Mrs. Pharr took us to the airport to catch our flight at 1:30 pm. We landed in New York at 3:15, ate dinner and bought some postcards. We then went to the TWA terminal and played cards until our plane came in. We were two hours late getting off because we had to wait on some others. We saw the movie, "Warm December". Our ear phones didn't work so we had to move. We had a snack and then breakfast.
Unfortunately, no pictures survive from this part of the trip. Many of them were "slides" which disintegrated after sitting in a damp shed for decades. :-(
I was impressed by my first visit to North Carolina, and the hospitality of my hosts. They were kind, gentle folk but appeared to be quite elderly. Looking back, they must have been in their 50's but to an 18 year old that seems positively ancient. I suppose that holds true even today (as I look in the mirror, in horror, at the wisps of gray creeping around my temples), except now, I'm in the opposite position!
I was impatient to be on my way to England. Back in the early 70's there were no limits on the amount of carry-on luggage that could be dragged onboard. I remember that I carried every single piece of luggage with me, which translated to at least four bags. I recall having a miserable time trying to get down the aisle on the aircraft because I had so many bags hanging off my shoulders. This was in the days before "rolling" luggage and everything had to be slung around your neck or carried by the handle. No one complained about it at the time but then again, no one helped me either!

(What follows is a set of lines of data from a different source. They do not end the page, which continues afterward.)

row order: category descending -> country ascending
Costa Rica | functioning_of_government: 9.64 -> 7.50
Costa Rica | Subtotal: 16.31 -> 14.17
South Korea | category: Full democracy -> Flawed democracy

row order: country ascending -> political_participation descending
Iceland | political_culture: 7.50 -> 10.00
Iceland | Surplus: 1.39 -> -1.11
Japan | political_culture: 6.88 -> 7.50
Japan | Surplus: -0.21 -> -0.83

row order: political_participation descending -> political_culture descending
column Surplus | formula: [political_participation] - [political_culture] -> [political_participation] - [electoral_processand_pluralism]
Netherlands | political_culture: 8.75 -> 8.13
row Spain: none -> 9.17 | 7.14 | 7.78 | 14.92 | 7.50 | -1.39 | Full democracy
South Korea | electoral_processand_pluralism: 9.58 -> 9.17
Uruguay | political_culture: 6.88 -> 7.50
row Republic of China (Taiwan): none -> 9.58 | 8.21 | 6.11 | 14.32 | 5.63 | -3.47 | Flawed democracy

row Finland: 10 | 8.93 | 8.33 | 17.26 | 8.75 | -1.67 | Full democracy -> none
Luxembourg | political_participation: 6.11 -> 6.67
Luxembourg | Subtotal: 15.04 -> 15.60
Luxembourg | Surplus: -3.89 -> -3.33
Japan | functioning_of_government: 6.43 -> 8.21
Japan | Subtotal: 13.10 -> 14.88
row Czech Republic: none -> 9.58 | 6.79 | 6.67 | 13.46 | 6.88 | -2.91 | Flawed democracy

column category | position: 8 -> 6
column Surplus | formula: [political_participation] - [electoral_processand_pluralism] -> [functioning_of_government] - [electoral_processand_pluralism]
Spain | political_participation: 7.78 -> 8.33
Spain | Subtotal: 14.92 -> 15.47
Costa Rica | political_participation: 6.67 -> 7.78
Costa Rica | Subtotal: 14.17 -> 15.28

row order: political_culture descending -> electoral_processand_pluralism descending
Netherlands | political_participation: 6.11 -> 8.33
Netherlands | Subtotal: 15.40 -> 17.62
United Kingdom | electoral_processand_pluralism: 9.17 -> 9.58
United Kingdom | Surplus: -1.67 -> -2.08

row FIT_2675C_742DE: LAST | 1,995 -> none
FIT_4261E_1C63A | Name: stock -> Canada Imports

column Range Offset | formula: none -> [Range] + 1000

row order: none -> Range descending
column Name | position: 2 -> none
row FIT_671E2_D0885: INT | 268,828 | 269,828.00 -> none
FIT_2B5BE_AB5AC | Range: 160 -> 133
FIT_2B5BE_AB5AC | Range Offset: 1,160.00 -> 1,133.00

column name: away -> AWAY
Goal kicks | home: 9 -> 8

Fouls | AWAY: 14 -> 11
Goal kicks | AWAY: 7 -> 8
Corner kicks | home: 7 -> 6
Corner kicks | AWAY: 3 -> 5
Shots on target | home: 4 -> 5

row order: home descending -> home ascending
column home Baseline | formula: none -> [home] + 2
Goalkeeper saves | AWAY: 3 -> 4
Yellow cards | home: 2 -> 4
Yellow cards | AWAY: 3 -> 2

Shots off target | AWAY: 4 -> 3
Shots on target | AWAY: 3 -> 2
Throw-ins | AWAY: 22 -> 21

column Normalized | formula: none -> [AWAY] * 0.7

Those were also the days of semi-edible, free, hot meals onboard........ using real china and metal cutlery.......not the cardboard boxes and plasticwear that you now find on today's flights. I remember that the movie headphones were enormous, orange, plastic monstrosities that resembled a doctor's stethoscope, right down to the little hard bits that were inserted into your ears. No "Bose" noice cancelling headsets here! Also, no ipods, laptops, gameboys, DVD players, etc...... to while away the long hours sitting in Coach. Technology has definitely improved these days even if the amenities offered onboard haven't!
Ah, the old TWA terminal.....such happy memories that conjures. Many a transatlantic journey began there for me since I normally flew out of JFK. I understand from fellow TBer, Brett (Metsbwd) that the terminal is now closed but cannot be torn down as it is considered a "landmark". How terrible to be in such limbo..... no one wants to invest money to restore it and yet it sits, in its past glory, falling into ruin.